Interesting question. There’s an archaeological site in Turkey that is called ‘Troy’, and which matches some elements of the Homeric description of Troy in terms of location, size and shape. Is that enough to say that the Iliad is a true story? Is it even enough to claim that it is based on a real story? Let’s watch.

Majestic shot of Ionian mountains, mellow electronic music. Nimoy tells us that ‘relatively few Westerners go to Turkey, these days.’ What? Seriously? Okay, if this is the level of scholarship we’re looking at here, perhaps we won’t get a satisfactory answer to our question.

Nimoy talks about Greek colonies in what’s now Western Turkey. This bit honestly looks like someone was supposed to do an assignment on Greek colonies in a high school history class, but didn’t do the reading. Basically, there’s a bunch of shots of statues of gods and heroes. Nimoy claims that Homer did a lot to further the legends of heroes, learning about them by traveling through Ionia.

There’s a re-enactment of Homer walking through a ruined city, the camera pointed at his shadow. It’s so cute. Anyway, ‘some say’ Homer was a guy who picked up all of these stories about Troy and pieced them together into the Iliad. They do correctly point out that the Iliad doesn’t mention the Trojan Horse.

Nimoy, sitting in on the 1970s-est sofa ever, says that many scholars doubt whether the Iliad referred to real events, or even whether Homer was an actual person or whether the Iliad was just an anthology of folktales. Well, if Homer did pick up pieces of his story from all around Ionia, then the Iliad is an anthology, and Homer is the anthologist. Just saying.

Some people believed that the Iliad was literally true. This included Heinrich Schliemann, a self-educated and self-made millionaire. The re-enactment of Schliemann sitting on a horse surveying the Turkish plains is deeply charming. ‘Schliemann’, in white suit and pith helmet is shown looking around, checking out things on the ground. You can almost imaging him saying ‘Ist Troy over here? Nein. How about over here?’

Basically, we’re told that he’s looking for things that match with Homer’s descriptions. The bit where he tries to test a particular ruined city by running around it and seeing if the time he took is the same as the time it took Hector to chase Achilles around the walls of Troy is just lovely.

More shots of ‘Schliemann’ looking at things while Nimoy talks about how smart he was. The scenery is very lovely – rolling hills and fertile plains.  The camera crew was clearly having the time of their lives.

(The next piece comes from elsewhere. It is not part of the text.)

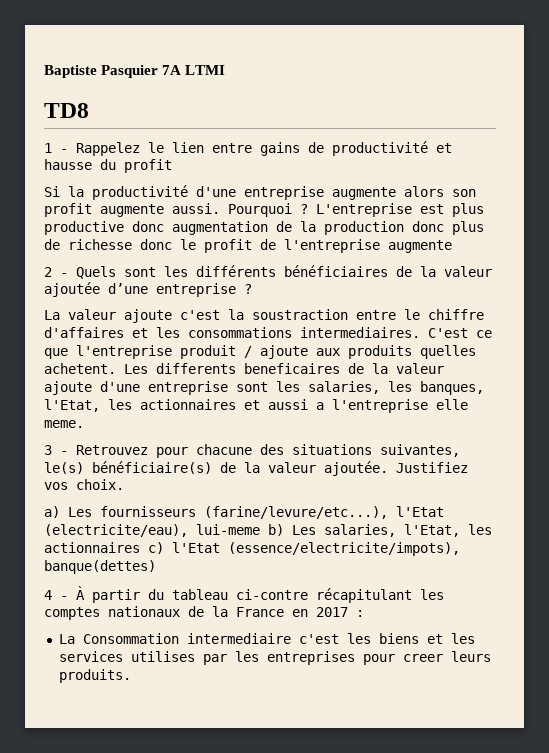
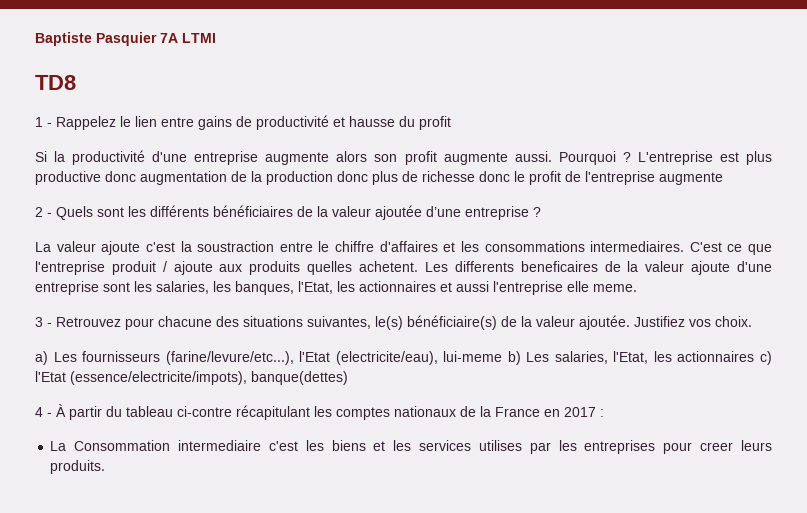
[316,402,324,410] a -> (489, 286) none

‘Schliemann’ looks at some things on the ground, which we’re assured are evidence that even someone less clever than Schliemann would have recognised. The S-man orders diggings to commence, while Nimoy gives a speech about how scholars of his time scoffed at him and looked down on him. In this sort of show, that’s always a good sign that they think their guy is right. Scholars never scoff at anyone who deserves to be scoffed at. Just doesn’t happen.

But Schliemann does find evidence! Yay! ‘The remnants of a lost civilisation.’ Walls, basically. Nimoy claims that the things Schliemann found were more advanced than things we can make today. This claim is illustrated with footage of someone making a simple coil pot, so I’m inclined to take it with a grain of salt.

There’s some footage of Turkish women using spindles and cookware, very similar to the cookware and spindles found in Troy. How does this make the Trojans more advanced? Is that even an argument that we’re really taking seriously, is that just In Search Of’s go-to when talking about the ancient past?

Anyway, ‘Schliemann’ walks through the city, imagining Trojan craftsmen. File footage of Turkish craftspeople. This is getting lazy. More footage of artefacts, while Nimoy tries to make it more interesting. He almost succeeds.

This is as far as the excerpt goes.